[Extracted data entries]
# # # # #

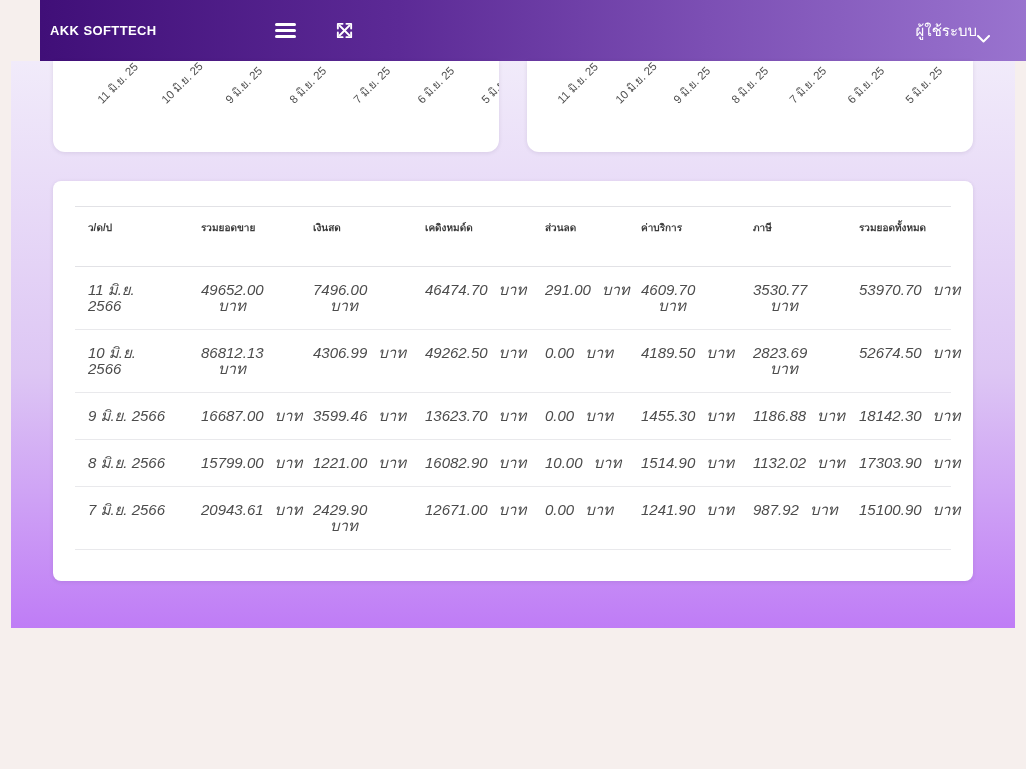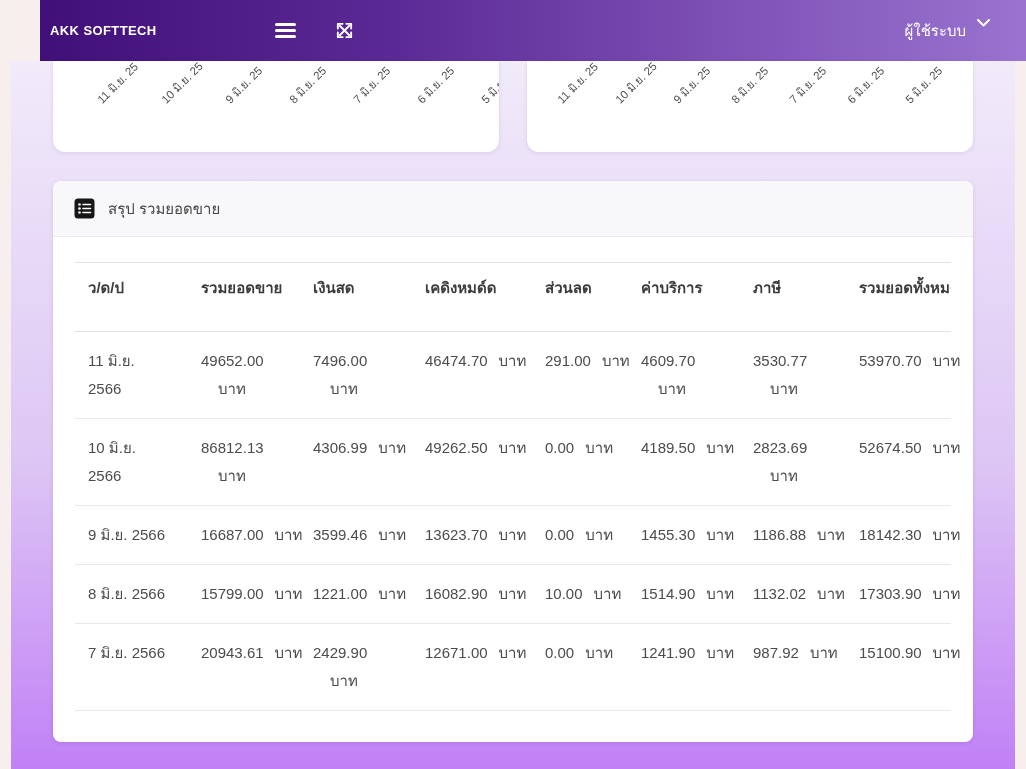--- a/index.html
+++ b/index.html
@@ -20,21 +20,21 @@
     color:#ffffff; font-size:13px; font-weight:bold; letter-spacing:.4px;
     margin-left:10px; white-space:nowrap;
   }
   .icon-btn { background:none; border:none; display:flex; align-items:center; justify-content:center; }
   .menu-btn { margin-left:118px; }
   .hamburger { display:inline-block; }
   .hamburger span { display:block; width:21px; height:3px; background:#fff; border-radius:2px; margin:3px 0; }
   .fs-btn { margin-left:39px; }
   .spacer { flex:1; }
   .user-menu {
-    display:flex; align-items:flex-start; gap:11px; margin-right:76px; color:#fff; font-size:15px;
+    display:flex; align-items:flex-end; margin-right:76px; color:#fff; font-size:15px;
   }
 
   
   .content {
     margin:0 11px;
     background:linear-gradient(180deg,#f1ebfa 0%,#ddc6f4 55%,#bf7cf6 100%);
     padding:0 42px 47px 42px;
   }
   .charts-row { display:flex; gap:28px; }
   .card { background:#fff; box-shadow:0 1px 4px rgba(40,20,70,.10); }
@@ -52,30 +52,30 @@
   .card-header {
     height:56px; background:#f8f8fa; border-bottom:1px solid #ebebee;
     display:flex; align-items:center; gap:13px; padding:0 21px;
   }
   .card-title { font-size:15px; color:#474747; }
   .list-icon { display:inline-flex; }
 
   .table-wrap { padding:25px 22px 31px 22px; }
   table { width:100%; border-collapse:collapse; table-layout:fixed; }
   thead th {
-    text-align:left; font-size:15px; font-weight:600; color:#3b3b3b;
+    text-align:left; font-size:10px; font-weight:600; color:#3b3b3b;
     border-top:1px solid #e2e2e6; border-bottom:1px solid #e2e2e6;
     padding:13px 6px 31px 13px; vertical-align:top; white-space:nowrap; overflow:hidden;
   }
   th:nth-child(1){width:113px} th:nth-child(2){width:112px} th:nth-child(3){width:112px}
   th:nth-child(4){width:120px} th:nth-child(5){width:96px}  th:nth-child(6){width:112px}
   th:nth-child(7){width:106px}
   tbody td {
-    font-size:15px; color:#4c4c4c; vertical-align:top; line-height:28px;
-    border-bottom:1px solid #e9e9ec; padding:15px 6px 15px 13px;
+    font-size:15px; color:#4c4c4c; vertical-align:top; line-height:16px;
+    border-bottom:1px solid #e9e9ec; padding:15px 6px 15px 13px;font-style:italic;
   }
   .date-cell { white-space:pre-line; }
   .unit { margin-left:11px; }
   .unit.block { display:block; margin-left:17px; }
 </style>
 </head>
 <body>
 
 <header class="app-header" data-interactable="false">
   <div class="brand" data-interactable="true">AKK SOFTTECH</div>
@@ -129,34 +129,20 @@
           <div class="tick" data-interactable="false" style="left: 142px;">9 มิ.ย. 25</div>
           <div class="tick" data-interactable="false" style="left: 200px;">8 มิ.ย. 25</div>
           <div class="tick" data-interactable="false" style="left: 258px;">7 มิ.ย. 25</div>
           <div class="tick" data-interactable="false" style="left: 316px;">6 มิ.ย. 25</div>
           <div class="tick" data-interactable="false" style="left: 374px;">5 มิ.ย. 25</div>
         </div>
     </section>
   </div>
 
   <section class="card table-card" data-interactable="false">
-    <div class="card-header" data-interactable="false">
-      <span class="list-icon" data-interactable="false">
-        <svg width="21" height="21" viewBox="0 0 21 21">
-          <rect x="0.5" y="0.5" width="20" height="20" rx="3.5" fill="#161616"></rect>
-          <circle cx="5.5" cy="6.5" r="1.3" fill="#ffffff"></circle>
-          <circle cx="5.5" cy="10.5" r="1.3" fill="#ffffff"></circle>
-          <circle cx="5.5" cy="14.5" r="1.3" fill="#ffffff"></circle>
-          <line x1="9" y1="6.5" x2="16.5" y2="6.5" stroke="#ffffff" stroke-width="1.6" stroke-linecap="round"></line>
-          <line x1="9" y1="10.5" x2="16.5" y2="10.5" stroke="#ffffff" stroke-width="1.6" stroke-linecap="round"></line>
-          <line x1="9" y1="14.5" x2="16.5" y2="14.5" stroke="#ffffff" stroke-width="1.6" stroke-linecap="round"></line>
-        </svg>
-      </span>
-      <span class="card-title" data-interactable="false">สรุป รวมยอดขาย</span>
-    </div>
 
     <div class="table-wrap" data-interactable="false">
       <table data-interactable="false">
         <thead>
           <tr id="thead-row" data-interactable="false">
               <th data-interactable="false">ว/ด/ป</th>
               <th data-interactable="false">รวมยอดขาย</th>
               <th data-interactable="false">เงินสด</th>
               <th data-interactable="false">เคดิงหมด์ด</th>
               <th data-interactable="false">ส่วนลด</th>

# # # # #

- _ABOUT THIS TASK_
Images must not appear; print each record precisely as it reads.

- _WRITTEN RESPONSE_
--- a/index.html
+++ b/index.html
@@ -20,21 +20,21 @@
     color:#ffffff; font-size:13px; font-weight:bold; letter-spacing:.4px;
     margin-left:10px; white-space:nowrap;
   }
   .icon-btn { background:none; border:none; display:flex; align-items:center; justify-content:center; }
   .menu-btn { margin-left:118px; }
   .hamburger { display:inline-block; }
   .hamburger span { display:block; width:21px; height:3px; background:#fff; border-radius:2px; margin:3px 0; }
   .fs-btn { margin-left:39px; }
   .spacer { flex:1; }
   .user-menu {
-    display:flex; align-items:flex-start; gap:11px; margin-right:76px; color:#fff; font-size:15px;
+    display:flex; align-items:flex-end; margin-right:76px; color:#fff; font-size:15px;
   }
 
   
   .content {
     margin:0 11px;
     background:linear-gradient(180deg,#f1ebfa 0%,#ddc6f4 55%,#bf7cf6 100%);
     padding:0 42px 47px 42px;
   }
   .charts-row { display:flex; gap:28px; }
   .card { background:#fff; box-shadow:0 1px 4px rgba(40,20,70,.10); }
@@ -52,30 +52,30 @@
   .card-header {
     height:56px; background:#f8f8fa; border-bottom:1px solid #ebebee;
     display:flex; align-items:center; gap:13px; padding:0 21px;
   }
   .card-title { font-size:15px; color:#474747; }
   .list-icon { display:inline-flex; }
 
   .table-wrap { padding:25px 22px 31px 22px; }
   table { width:100%; border-collapse:collapse; table-layout:fixed; }
   thead th {
-    text-align:left; font-size:15px; font-weight:600; color:#3b3b3b;
+    text-align:left; font-size:10px; font-weight:600; color:#3b3b3b;
     border-top:1px solid #e2e2e6; border-bottom:1px solid #e2e2e6;
     padding:13px 6px 31px 13px; vertical-align:top; white-space:nowrap; overflow:hidden;
   }
   th:nth-child(1){width:113px} th:nth-child(2){width:112px} th:nth-child(3){width:112px}
   th:nth-child(4){width:120px} th:nth-child(5){width:96px}  th:nth-child(6){width:112px}
   th:nth-child(7){width:106px}
   tbody td {
-    font-size:15px; color:#4c4c4c; vertical-align:top; line-height:28px;
-    border-bottom:1px solid #e9e9ec; padding:15px 6px 15px 13px;
+    font-size:15px; color:#4c4c4c; vertical-align:top; line-height:16px;
+    border-bottom:1px solid #e9e9ec; padding:15px 6px 15px 13px;font-style:italic;
   }
   .date-cell { white-space:pre-line; }
   .unit { margin-left:11px; }
   .unit.block { display:block; margin-left:17px; }
 </style>
 </head>
 <body>
 
 <header class="app-header" data-interactable="false">
   <div class="brand" data-interactable="true">AKK SOFTTECH</div>
@@ -129,34 +129,20 @@
           <div class="tick" data-interactable="false" style="left: 142px;">9 มิ.ย. 25</div>
           <div class="tick" data-interactable="false" style="left: 200px;">8 มิ.ย. 25</div>
           <div class="tick" data-interactable="false" style="left: 258px;">7 มิ.ย. 25</div>
           <div class="tick" data-interactable="false" style="left: 316px;">6 มิ.ย. 25</div>
           <div class="tick" data-interactable="false" style="left: 374px;">5 มิ.ย. 25</div>
         </div>
     </section>
   </div>
 
   <section class="card table-card" data-interactable="false">
-    <div class="card-header" data-interactable="false">
-      <span class="list-icon" data-interactable="false">
-        <svg width="21" height="21" viewBox="0 0 21 21">
-          <rect x="0.5" y="0.5" width="20" height="20" rx="3.5" fill="#161616"></rect>
-          <circle cx="5.5" cy="6.5" r="1.3" fill="#ffffff"></circle>
-          <circle cx="5.5" cy="10.5" r="1.3" fill="#ffffff"></circle>
-          <circle cx="5.5" cy="14.5" r="1.3" fill="#ffffff"></circle>
-          <line x1="9" y1="6.5" x2="16.5" y2="6.5" stroke="#ffffff" stroke-width="1.6" stroke-linecap="round"></line>
-          <line x1="9" y1="10.5" x2="16.5" y2="10.5" stroke="#ffffff" stroke-width="1.6" stroke-linecap="round"></line>
-          <line x1="9" y1="14.5" x2="16.5" y2="14.5" stroke="#ffffff" stroke-width="1.6" stroke-linecap="round"></line>
-        </svg>
-      </span>
-      <span class="card-title" data-interactable="false">สรุป รวมยอดขาย</span>
-    </div>
 
     <div class="table-wrap" data-interactable="false">
       <table data-interactable="false">
         <thead>
           <tr id="thead-row" data-interactable="false">
               <th data-interactable="false">ว/ด/ป</th>
               <th data-interactable="false">รวมยอดขาย</th>
               <th data-interactable="false">เงินสด</th>
               <th data-interactable="false">เคดิงหมด์ด</th>
               <th data-interactable="false">ส่วนลด</th>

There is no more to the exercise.